Fry, Mayhew join Cooper staff

Fry
Fry

When students returned to Cooper Elementary School last week, they were met by nine new teachers, including Carol Fry and C.J. Mayhew.

Fry isn't really new to Cooper Elementary. For her, Cooper is home and the staff is family. She's happy to be back.

After helping to open Cooper Elementary, Fry took a job as a literacy coach at R.E. Baker, another elementary school in the Bentonville district. She's been gone two years.

She returned to Cooper this year as a fourth-grade teacher specializing in literacy and found some of her former first-graders entering fourth grade. She teaches literacy to both third- and fourth-grade students.

She wanted to return to the classroom to gain experience in the upper grades, she said. During her 22-year career in education, she taught kindergarten and first grade most of the time. But she's been studying literacy for all the elementary grades at Columbia University and wanted to apply what she learned.

A national board certified teacher with a master's degree, Fry's studies at Columbia's Reading and Writing Project are not part of a degree program. She just likes the training and is ready to apply it again in the classroom.

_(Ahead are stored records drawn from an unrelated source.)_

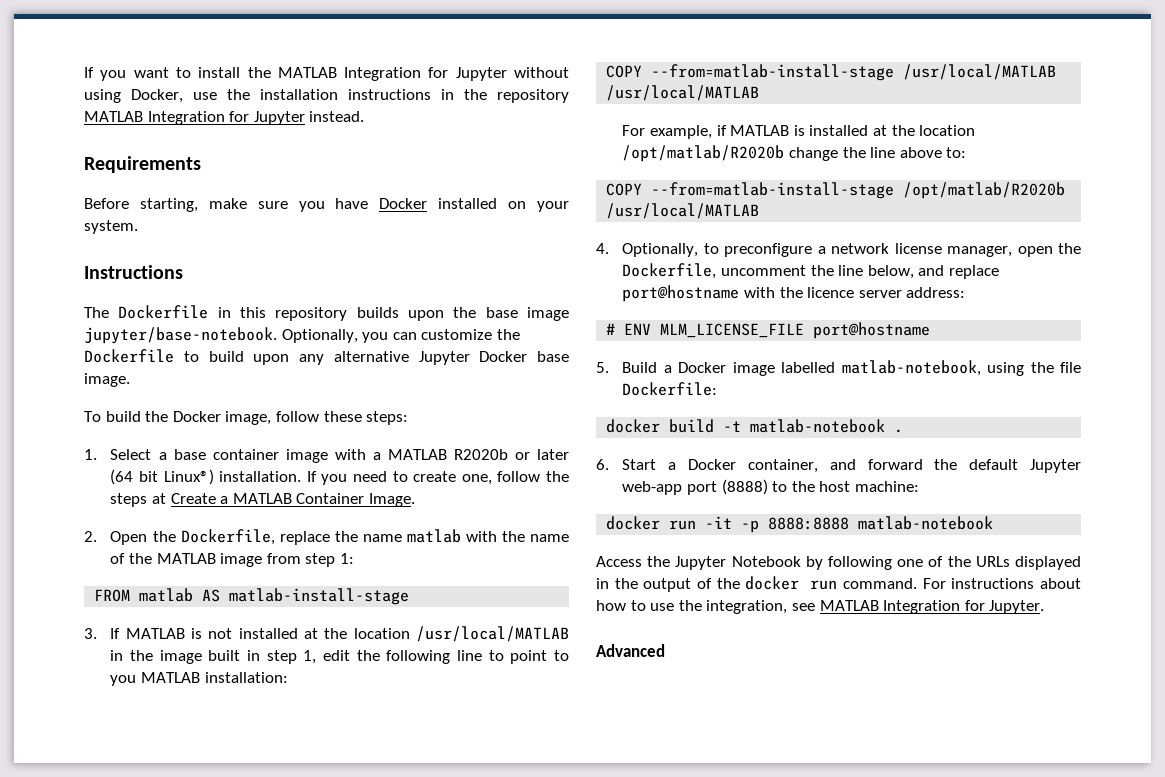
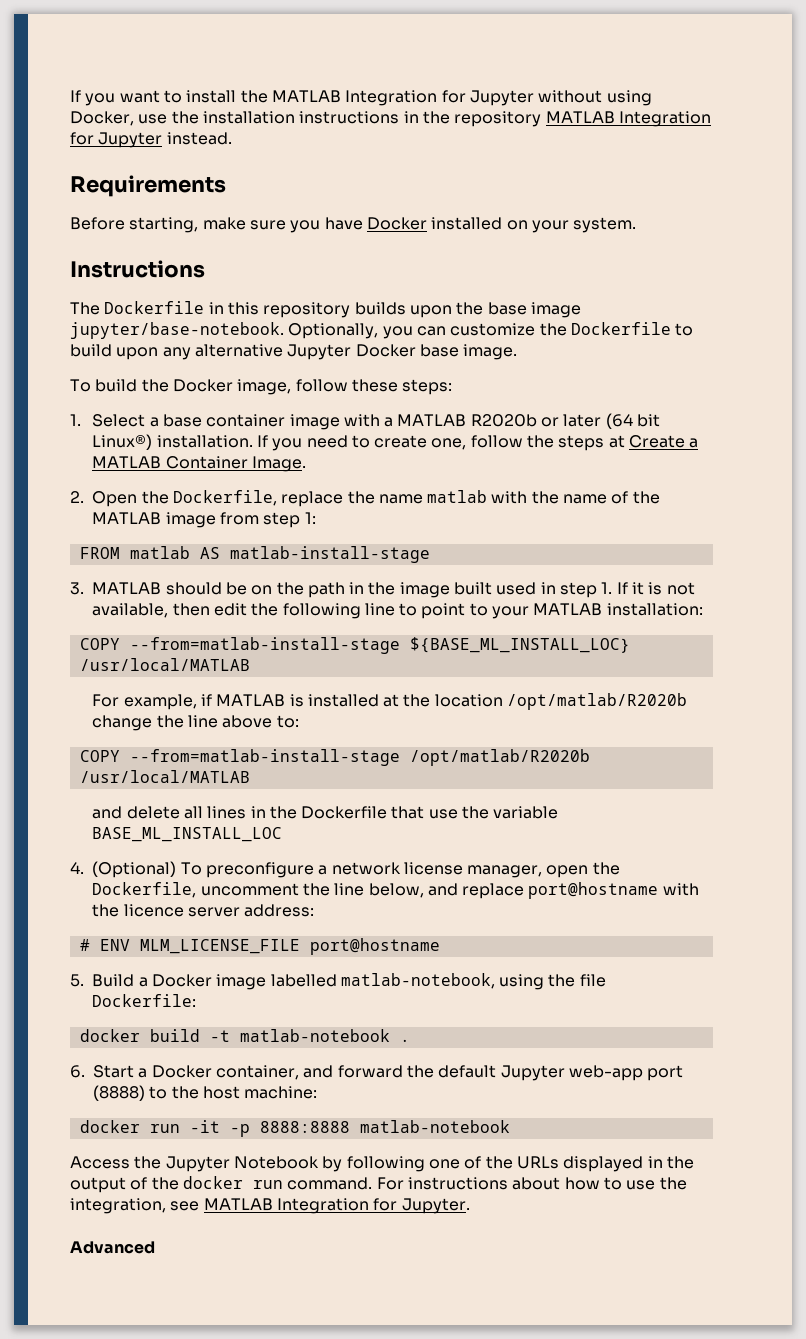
[110,626,569,642] If MATLAB is not installed at the location /usr/local/MATLAB -> [92,582,345,598] MATLAB should be on the path
(241, 655) none -> [496,582,537,595] used
[303,650,317,664] 1, -> [601,582,695,595] [92,603,210,618] 1. If it is not available, then
[110,675,137,686] you -> [492,606,530,619] your
[903,64,1057,80] /usr/local/MATLAB -> [409,637,630,653] ${BASE_ML_INSTALL_LOC}
(760, 211) none -> [92,806,559,819] [92,827,283,842] // and delete all lines in the Dockerfile that use the variable BASE_ML_INSTALL_LOC
[622,243,719,257] Optionally, to -> [92,861,202,878] (Optional) To

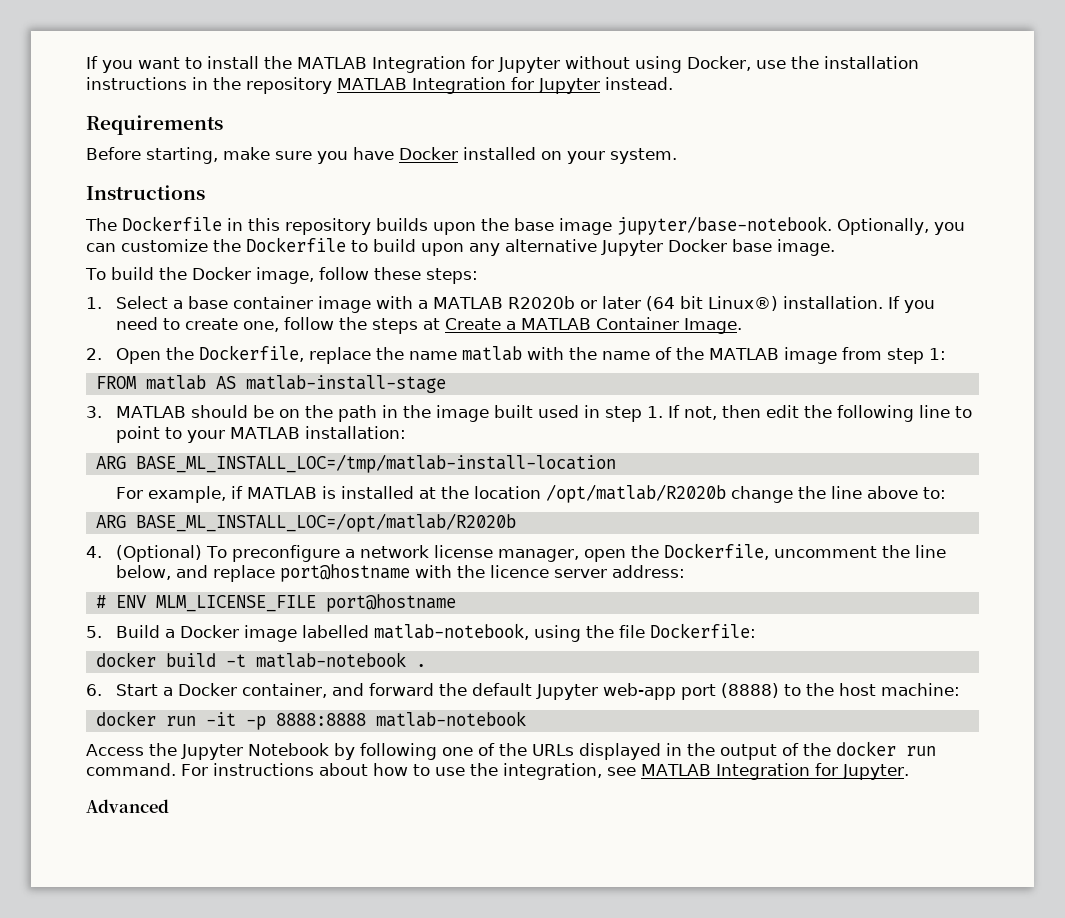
[632,582,695,595] [92,603,169,618] it is not available, -> [683,406,717,420] not,
[79,637,630,654] [79,658,250,671] COPY --from=matlab-install-stage ${BASE_ML_INSTALL_LOC} /usr/local/MATLAB -> [95,454,616,473] ARG BASE_ML_INSTALL_LOC=/tmp/matlab-install-location
[79,749,590,766] [79,770,250,783] [92,806,559,819] [92,827,283,842] COPY --from=matlab-install-stage /opt/matlab/R2020b /usr/local/MATLAB // and delete all lines in the Dockerfile that use the variable BASE_ML_INSTALL_LOC -> [95,513,516,532] ARG BASE_ML_INSTALL_LOC=/opt/matlab/R2020b

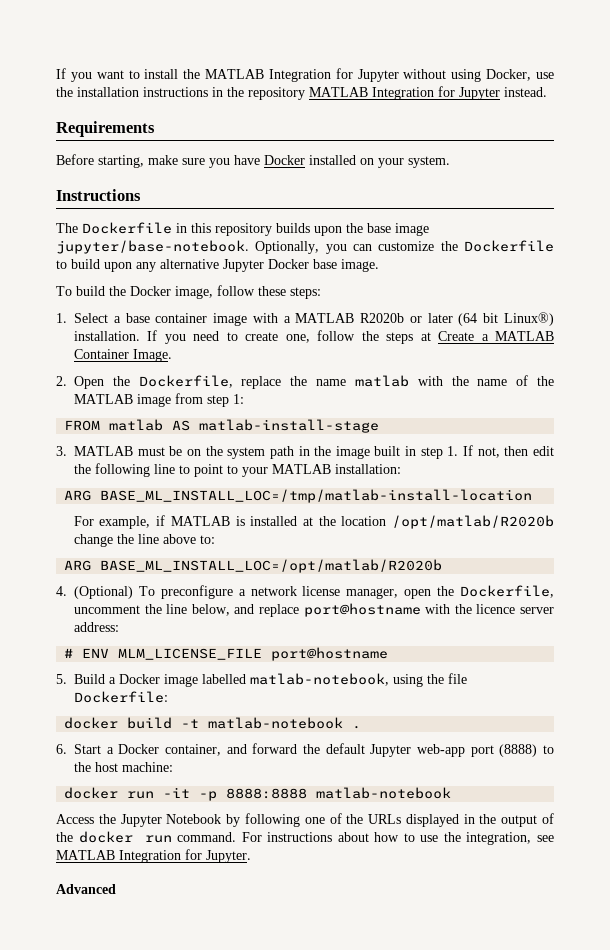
[190,405,248,418] should -> [137,447,165,456] must
(333, 411) none -> [227,447,266,459] system
[537,405,579,418] used -> (401, 451) none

The biggest difference between the first-graders she used to teach and the fourth-graders she has today is chapter books, Fry said. By fourth grade, students can read longer, more complex books. There's more character development in chapter books, she said.

Of course, that means she had to expand her classroom library. She had a comprehensive library for first grade, and now she is adding higher-level books. She'll have more than 1,000 books for her students to use when she gets her library completely set up.

"Kids need variety," she said. Her library covers a range of reading levels and interests. She has both fiction and nonfiction.

Fry has two children, and one lives in New York City. She stays with her daughter when she travels to the Columbia project. Fry is also a caregiver for her mother, and that leaves very little free time. She does like to go out to eat whenever she can.

The newest teacher at Cooper, Mayhew, just moved to Bella Vista from Missouri. She was hired right before school began when a kindergarten section was added at the last minute.

She's been teaching kindergarten in the Kansas City area for most of her nine-year career. She likes kindergarten because that's where teachers lay the foundation for a student.

During those years, she has seen a change in kindergarten with more emphasis on academics and less on social skills. But children, she said, still need to learn social skills. At Cooper, the PE4Life program helps fill that void, she said.

Her own two children, a kindergartner and a first-grader, attend Cooper.

"They love it here," Mayhew said.

When they aren't at school, the whole family enjoys being outside -- running, biking and swimming.